There may be painful or challenging personal issues they’re dealing with or their job position in the company they’re working for may be on shaky ground at the moment.

As long as you’re able to get the information you need for your part of the job at hand, the relationship may be worth saving.

One way to try and save a business relationship like this one is to give the client a little slack.

Be polite and friendly in your conversations, and make sure any assignments that are your responsibility are completed on time and to the best of your abilities.

Being too personal or too familiar may turn them off to you at this point… and that can impede the progression of the project at hand.

It may seem like a slow process, but it’s worth the effort to engage them and keep the lines of communication open.

Yes… it may take some time, but the relationship could definitely turn around and they may end up being one of your best clients. You never know!

Progressing down to the next level… the “I don’t go out of my way” stage doesn’t mean all hope of this business relationship is lost.

Unfortunately, the several projects you have completed with them by now may have seemed like pulling teeth… they haven’t really warmed up to you yet and may have been slow to pay.

They may have made some unreasonable demands or changed the scope of the project mid-way through without your okay.

At this point, you can decide if and when you would ever want to work with them again. Maybe it will be only on a project-by-project basis… if the money is good or the job is really easy for you.

Perhaps if they called you and you were between jobs you would consider taking on a project from them.

There is no shame or dishonor in your decision not to work with them again… sometimes, through no fault of your own, people just don’t get along.

This is an area where most freelancers and self-employed people may start to panic.

You may start to question yourself about why you’re doing this kind of work and what if these are the only type of people you are ever going to encounter…

STOP!! Take a deep breath… and realize why it’s so important to cultivate relationships with the people you’ve already enjoyed working with.

Let the difficult ones go… you’ll find it’s just not worth your time and effort to continually do battle with them.

This is doubly true if they’ve crossed a line and ended up in our final level, “You’re fired, don’t come back.”

When a client is “fired” in your mind, you’ve come to understand that a particular client is just too difficult to work with.

They haven’t come around to even a cordial way of communication and every interaction with them is stressful and unproductive.

It’s not worth your time or effort at this point to continue the working relationship.

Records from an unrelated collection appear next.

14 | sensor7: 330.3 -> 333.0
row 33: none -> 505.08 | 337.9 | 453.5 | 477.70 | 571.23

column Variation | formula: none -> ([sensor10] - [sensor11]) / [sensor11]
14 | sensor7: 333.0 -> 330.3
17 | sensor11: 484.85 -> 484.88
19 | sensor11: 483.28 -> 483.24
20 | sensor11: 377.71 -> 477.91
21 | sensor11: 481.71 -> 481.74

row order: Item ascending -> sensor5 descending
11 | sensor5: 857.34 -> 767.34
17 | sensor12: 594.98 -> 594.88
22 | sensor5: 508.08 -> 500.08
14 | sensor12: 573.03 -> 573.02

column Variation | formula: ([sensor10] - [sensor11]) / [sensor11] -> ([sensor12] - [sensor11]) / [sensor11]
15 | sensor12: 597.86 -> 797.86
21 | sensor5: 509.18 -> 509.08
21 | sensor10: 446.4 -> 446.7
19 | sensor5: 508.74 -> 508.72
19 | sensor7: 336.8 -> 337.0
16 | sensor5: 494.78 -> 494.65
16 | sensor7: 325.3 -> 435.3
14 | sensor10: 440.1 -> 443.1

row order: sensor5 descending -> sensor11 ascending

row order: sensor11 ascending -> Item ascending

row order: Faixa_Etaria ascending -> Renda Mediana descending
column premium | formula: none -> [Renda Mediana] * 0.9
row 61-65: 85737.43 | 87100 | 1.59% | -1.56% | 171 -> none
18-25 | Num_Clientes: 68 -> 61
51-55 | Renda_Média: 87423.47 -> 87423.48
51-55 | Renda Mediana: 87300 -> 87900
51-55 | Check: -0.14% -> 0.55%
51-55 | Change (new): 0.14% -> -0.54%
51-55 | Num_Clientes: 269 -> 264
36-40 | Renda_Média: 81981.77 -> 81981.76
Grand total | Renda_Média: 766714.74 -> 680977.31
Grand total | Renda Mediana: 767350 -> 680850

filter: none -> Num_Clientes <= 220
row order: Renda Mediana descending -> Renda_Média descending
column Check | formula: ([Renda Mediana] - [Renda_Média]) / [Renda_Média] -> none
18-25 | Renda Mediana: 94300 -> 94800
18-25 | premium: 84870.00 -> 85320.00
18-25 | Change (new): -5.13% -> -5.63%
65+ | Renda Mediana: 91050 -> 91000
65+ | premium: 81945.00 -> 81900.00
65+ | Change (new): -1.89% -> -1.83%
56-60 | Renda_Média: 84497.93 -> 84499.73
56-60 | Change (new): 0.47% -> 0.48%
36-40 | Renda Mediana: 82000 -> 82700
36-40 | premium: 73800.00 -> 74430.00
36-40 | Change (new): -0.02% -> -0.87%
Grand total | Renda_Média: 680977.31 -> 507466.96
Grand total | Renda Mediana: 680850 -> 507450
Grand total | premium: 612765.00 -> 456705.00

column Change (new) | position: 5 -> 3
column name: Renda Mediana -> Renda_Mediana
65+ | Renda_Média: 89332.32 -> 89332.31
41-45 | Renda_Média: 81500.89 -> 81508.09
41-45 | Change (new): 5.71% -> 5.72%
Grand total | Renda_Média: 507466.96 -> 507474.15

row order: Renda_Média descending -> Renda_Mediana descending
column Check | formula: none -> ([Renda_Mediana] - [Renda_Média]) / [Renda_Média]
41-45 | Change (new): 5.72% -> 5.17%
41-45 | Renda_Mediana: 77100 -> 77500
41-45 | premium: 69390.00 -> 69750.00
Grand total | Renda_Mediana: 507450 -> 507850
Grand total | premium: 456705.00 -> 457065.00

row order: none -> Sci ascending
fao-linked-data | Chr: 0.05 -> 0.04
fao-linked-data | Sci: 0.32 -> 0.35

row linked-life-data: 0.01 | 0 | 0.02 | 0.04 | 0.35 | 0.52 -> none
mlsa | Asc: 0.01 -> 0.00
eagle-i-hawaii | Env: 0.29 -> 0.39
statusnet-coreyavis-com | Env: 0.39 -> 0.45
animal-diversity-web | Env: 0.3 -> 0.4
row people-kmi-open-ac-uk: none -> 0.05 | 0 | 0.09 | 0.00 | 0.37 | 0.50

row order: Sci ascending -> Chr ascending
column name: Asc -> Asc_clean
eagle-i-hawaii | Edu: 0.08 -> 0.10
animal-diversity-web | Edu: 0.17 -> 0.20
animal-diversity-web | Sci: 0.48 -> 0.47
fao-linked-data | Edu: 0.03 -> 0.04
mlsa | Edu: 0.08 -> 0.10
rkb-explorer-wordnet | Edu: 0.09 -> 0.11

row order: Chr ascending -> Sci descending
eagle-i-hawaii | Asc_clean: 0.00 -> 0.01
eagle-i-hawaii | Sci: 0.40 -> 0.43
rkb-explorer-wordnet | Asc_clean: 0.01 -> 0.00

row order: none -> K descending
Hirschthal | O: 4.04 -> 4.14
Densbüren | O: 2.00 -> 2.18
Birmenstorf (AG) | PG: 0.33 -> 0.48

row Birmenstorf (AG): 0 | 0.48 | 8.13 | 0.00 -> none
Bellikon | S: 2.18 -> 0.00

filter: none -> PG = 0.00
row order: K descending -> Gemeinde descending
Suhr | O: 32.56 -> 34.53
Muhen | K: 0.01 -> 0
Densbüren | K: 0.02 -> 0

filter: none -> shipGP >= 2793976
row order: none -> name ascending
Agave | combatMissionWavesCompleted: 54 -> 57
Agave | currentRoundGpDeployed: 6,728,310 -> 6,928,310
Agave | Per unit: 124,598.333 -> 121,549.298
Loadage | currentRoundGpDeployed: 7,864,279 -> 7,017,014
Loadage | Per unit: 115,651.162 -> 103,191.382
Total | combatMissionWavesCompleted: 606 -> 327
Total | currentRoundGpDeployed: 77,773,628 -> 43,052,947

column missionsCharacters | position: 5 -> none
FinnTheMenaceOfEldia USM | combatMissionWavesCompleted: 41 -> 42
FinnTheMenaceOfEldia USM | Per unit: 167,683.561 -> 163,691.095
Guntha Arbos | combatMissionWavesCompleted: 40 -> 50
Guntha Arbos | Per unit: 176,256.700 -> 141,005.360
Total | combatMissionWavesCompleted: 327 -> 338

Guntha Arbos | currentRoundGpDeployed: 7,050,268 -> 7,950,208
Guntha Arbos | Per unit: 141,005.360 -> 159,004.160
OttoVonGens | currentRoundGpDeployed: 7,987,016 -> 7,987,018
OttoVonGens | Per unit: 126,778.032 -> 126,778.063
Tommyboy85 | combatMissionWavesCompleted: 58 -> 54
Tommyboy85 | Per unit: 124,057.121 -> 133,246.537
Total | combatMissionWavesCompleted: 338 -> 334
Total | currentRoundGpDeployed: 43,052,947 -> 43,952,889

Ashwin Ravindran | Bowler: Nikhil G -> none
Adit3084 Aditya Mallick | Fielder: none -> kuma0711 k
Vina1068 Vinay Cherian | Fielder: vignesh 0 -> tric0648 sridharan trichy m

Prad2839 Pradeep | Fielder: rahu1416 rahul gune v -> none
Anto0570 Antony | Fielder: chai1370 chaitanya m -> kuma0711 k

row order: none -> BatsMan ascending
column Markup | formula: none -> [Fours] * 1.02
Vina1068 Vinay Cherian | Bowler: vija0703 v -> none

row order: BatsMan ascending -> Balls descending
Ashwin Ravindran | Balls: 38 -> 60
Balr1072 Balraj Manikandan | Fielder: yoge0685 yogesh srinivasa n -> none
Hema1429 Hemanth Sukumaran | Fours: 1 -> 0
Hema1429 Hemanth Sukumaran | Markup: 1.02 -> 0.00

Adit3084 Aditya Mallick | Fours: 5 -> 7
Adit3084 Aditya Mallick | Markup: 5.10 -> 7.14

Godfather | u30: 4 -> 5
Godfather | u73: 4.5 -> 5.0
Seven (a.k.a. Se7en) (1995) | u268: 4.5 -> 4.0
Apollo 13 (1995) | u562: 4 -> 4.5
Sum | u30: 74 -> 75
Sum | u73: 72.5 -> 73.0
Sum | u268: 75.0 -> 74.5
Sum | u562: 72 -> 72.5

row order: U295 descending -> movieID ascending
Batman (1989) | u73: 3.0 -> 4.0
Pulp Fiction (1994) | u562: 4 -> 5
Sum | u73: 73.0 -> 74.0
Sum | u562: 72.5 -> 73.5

Throw in a history of non-payment or unreasonable demands of your time and resources and you are just done.

Fortunately, this is not the norm.

Very rarely in your career will you come across a person (or company) that you have to ‘fire’… but it can (and does) happen on occasion and it’s good to have a bit of preparation.

When you have to ‘fire’ a client, there doesn’t need to be a confrontation or heavy discussion of why you no longer want to work with them.

It may just work out that you’ll be ‘too busy’ to take on any of their new projects and after 2 or 3 polite (on your part) refusals, they will not call back anymore.

Or… after 2 or 3 of your polite refusals, they may want to know why you’re not taking their projects anymore. The conversation needn’t be adversarial or confrontational.

If telling them that you’re ‘too busy’ is not cutting it with them, you could go a bit further and say (again, politely) that you don’t think it’s a productive working relationship or you (the copywriter) aren’t the right fit for their company.

These 3 levels of ‘Negative’ client customer service describe the most common types of less positive business relationships you’ll experience.

Even though it's very important to learn how to properly and professionally deal with a negative client, you probably won’t have to deal with these types of situations very often.

While many freelancers have anxiety around encountering such clients, they truly are rare. Plus, most people tend to gravitate towards people and business relationships they enjoy… and that are mutually productive and satisfying.

As your copywriting career progresses, you’ll find this will be your experience as well.